The solution for that problem can be found in blog-repository.js which includes proper setup for Mongoose. You can try it out, gather and analyze the heap snapshots before and after running the endpoint and compare them with the previous ones.

Analyzing causes of memory leaks

The problem with the example app is a minimalistic reproduction of a production issue I've encountered some time ago.

The other case of memory leak I've encountered was related to some in-memory cache that was not cleared up properly. The app required retrieving sessions for some callback processing, so to optimise the process there was an in-memory cache with local copy of the data, with the fallback to Redis session store. For most of the cases the mechanism worked properly - the data was retrieved initially and stored in in-memory cache, it was used later and disposed of as the processing completed. However, for some cases resulting with an error or due to lack of proper termination, the clean up never happened and the session remained in cache until the next deployment.

The heap snapshot pointed out the path to local cache which was the root cause.
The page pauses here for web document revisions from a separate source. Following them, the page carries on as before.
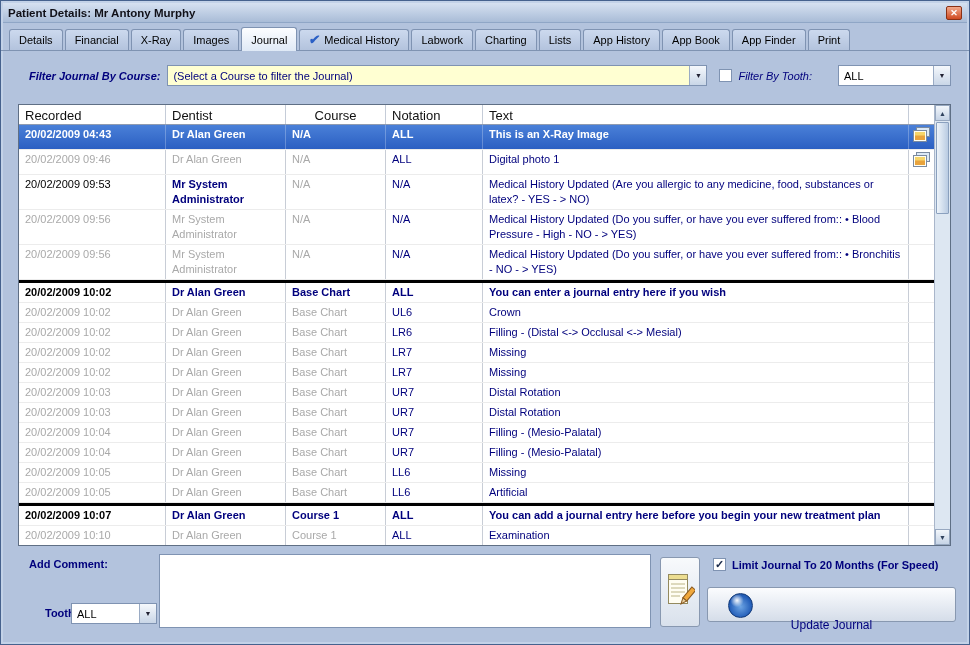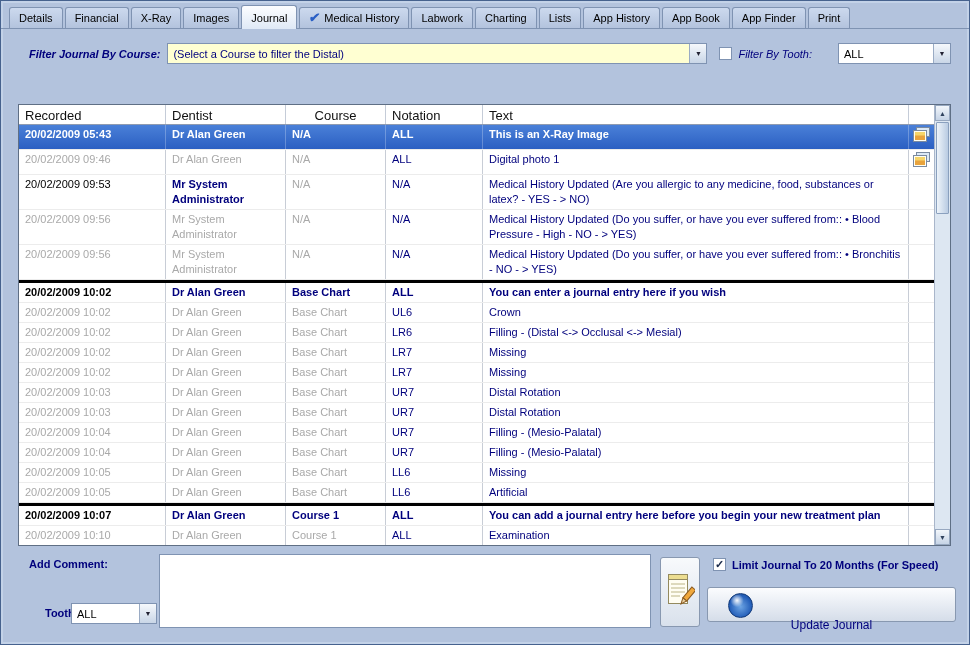"Patient Details: Mr Antony Murphy" div.titlebar { html: none -> <div> <span>Patient Details: Mr Antony Murphy</span> <span><span>✕</span></span> </div> }
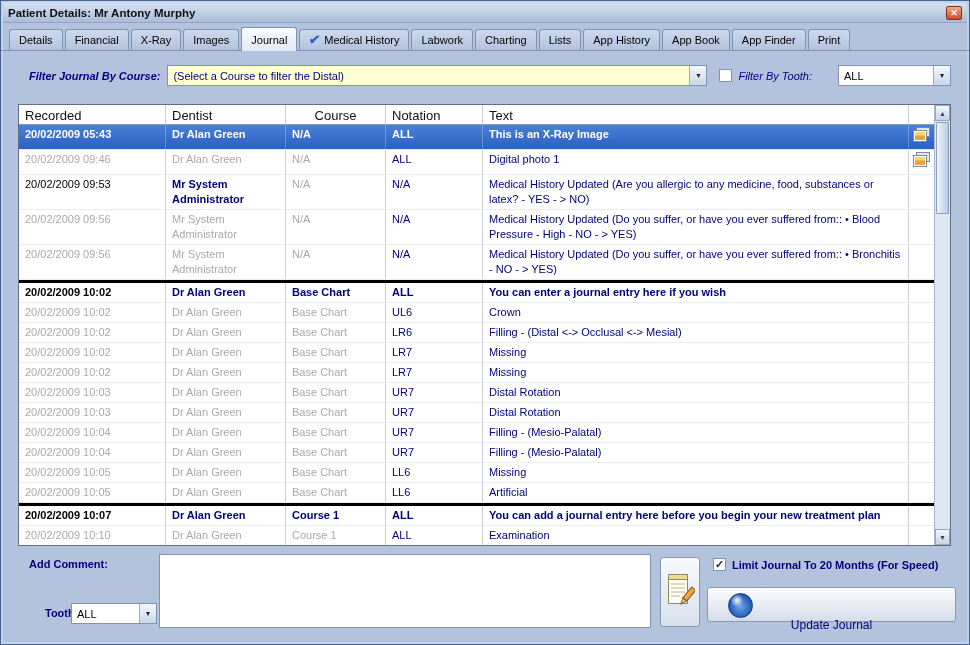"(Select a Course to filter" span.combo-text { text: Distal -> Journal }
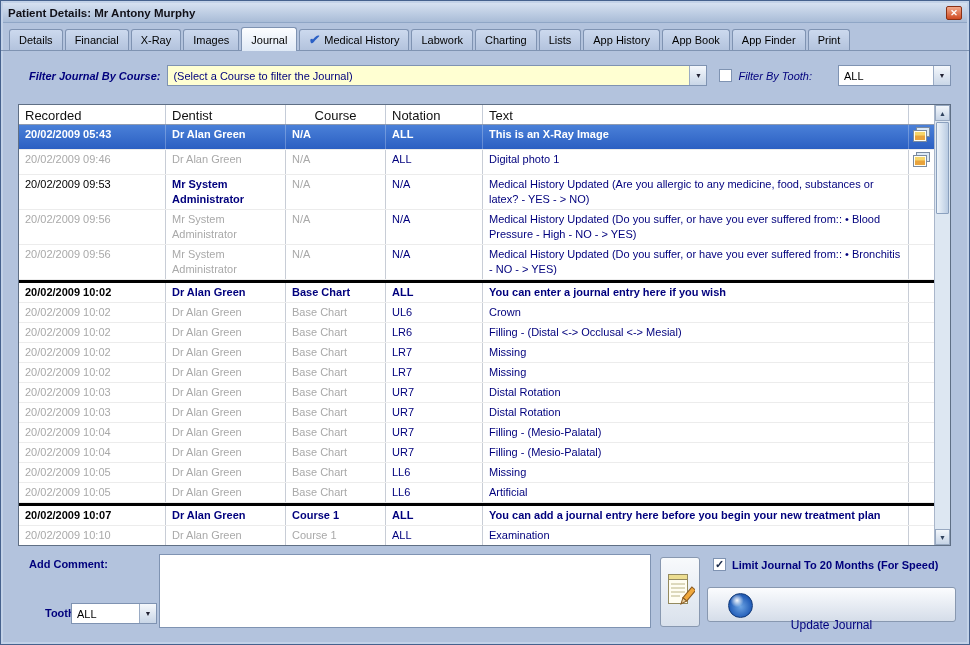"20/02/2009 05:43" div.cell { text: 05:43 -> 04:43 }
Cache entries contained the session IDs which pointed to operations that were further analyzed. The state of processing and logs helped with analysing the situation and discovering the underlying issues.

To address the problem I've tried initially to fix the issues with errors and lack of termination, however it required further modification to the app flow that would be more time-consuming. As a quicker solution, I've adjusted the in-memory cache with node-cache to have some TTL (Time To Live) after which the uncleared sessions were cleared.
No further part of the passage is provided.